Dataset excerpts
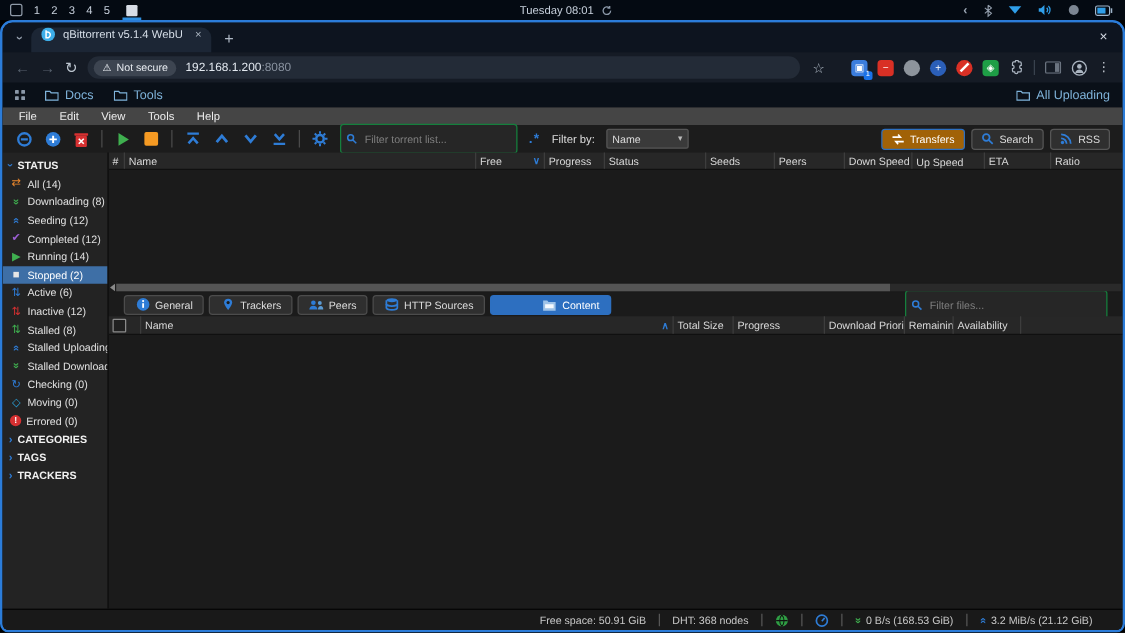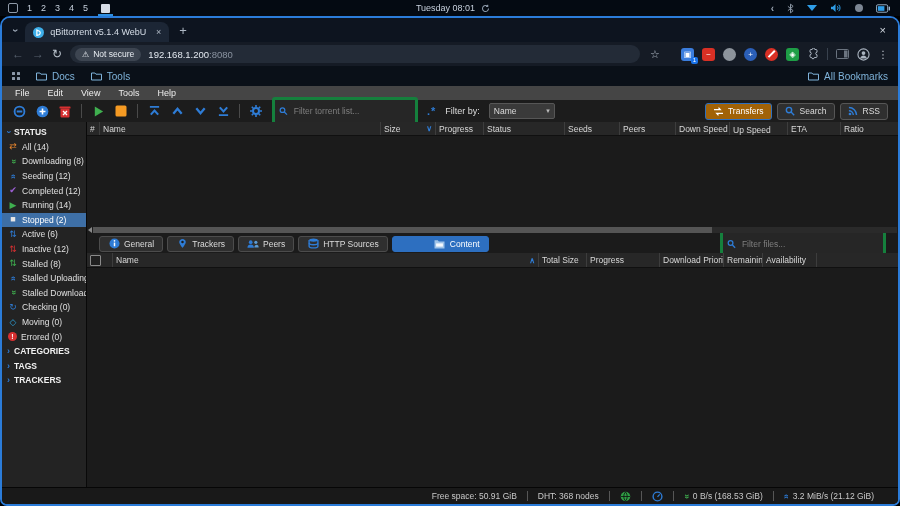--- a/index.html
+++ b/index.html
@@ -20,7 +20,7 @@
   .bwindow{position:absolute;top:16px;left:0;right:0;bottom:0;border:2px solid #2b7cd9;border-radius:10px 10px 7px 7px;background:#151b25;display:flex;flex-direction:column;overflow:hidden;box-sizing:border-box;}
   .tabbar{height:24px;background:#0d141f;display:flex;align-items:center;padding:0 8px;flex:0 0 auto;}
   .tab-search{color:#9aa5b3;font-size:10px;font-weight:bold;display:inline-block;transform:rotate(90deg);margin:0 8px 0 4px;}
-  .tab{height:20px;margin-top:4px;background:#1c2635;border-radius:8px 8px 0 0;display:flex;align-items:center;gap:6px;padding:0 8px;width:128px;}
+  .tab{height:20px;margin-top:4px;background:#1c2635;border-radius:8px 8px 0 0;display:flex;align-items:flex-start;gap:6px;padding:0 8px;width:128px;}
   .tab-title{color:#d6dee8;font-size:9px;white-space:nowrap;overflow:hidden;flex:1;}
   .tab-close{color:#aeb8c4;font-size:9px;}
   .newtab{color:#aeb8c4;font-size:13px;margin-left:10px;}

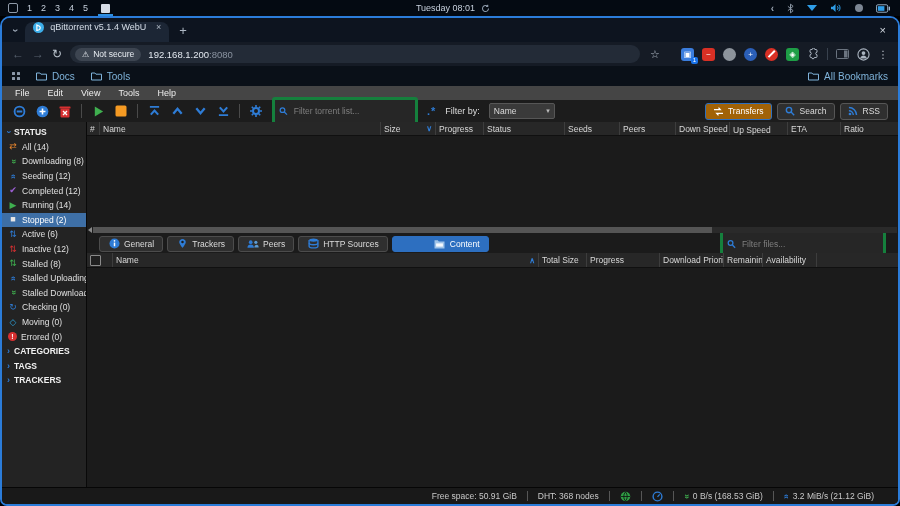--- a/index.html
+++ b/index.html
@@ -217,7 +217,7 @@
       <svg width="11" height="9" viewBox="0 0 11 9">
           <path d="M0.5 1h3.4l1 1.2h5.6v5.8H0.5z" fill="none" stroke="#7fb3da" stroke-width="1"></path>
         </svg>
-      <span>All Bookmarks</span>
+      <span>All Uploading</span>
     </span>
   </div>
 

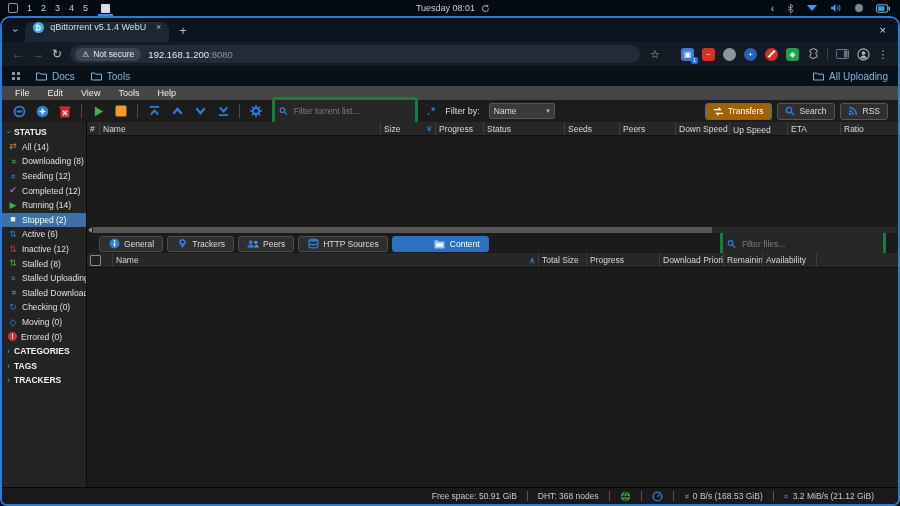--- a/index.html
+++ b/index.html
@@ -54,7 +54,7 @@
   .qtoolbar{height:22px;background:#1c1c1c;display:flex;align-items:center;padding:0 10px;gap:9px;flex:0 0 auto;}
   .tsep{width:1px;height:14px;background:#4a4a4a;}
   .tic{display:flex;align-items:center;justify-content:center;width:14px;height:14px;flex:0 0 auto;}
-  .searchbox{width:132px;height:14px;background:#262626;border:3px solid #15803d;border-radius:3px;display:flex;align-items:center;padding:4px 4px;gap:4px;}
+  .searchbox{width:132px;height:14px;background:#262626;border:1px solid #15803d;border-radius:3px;display:flex;align-items:center;padding:4px 4px;gap:4px;}
   .searchbox input{background:transparent;border:none;outline:none;color:#cfcfcf;font-size:8.5px;width:100%;font-family:"Liberation Sans",sans-serif;}
   .searchbox input::placeholder{color:#7f7f7f;}
   .regex{color:#2e7cd6;font-weight:bold;font-size:11px;letter-spacing:1px;}

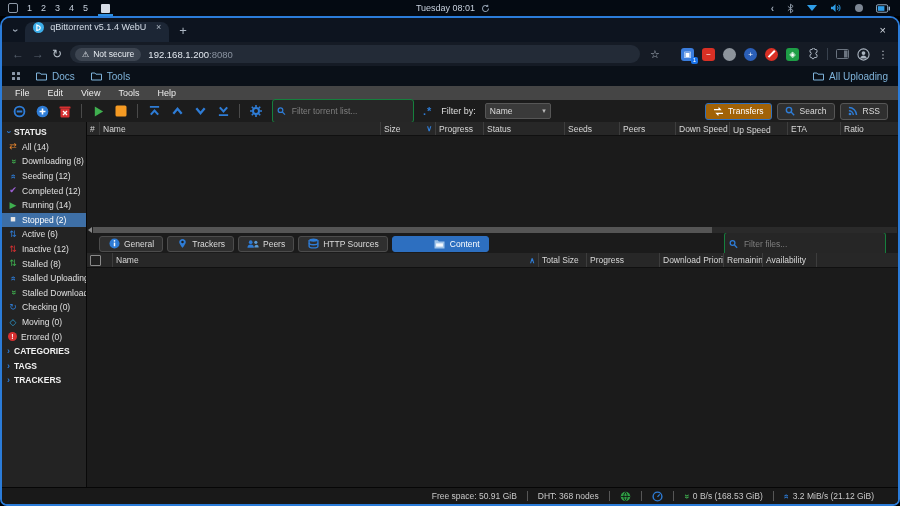--- a/index.html
+++ b/index.html
@@ -424,7 +424,7 @@
               <span>Name</span>
             </div>
             <div class="hcell" style="width: 55px;">
-              <span>Size</span>
+              <span>Free</span>
               <span class="sort">∨</span>
             </div>
             <div class="hcell" style="width: 48px;">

Directions
Every line where "auto" appears must be returned from the listing above.

Written response
   .tabbar{height:24px;background:#0d141f;display:flex;align-items:center;padding:0 8px;flex:0 0 auto;}
   .qtoolbar{height:22px;background:#1c1c1c;display:flex;align-items:center;padding:0 10px;gap:9px;flex:0 0 auto;}
   .tic{display:flex;align-items:center;justify-content:center;width:14px;height:14px;flex:0 0 auto;}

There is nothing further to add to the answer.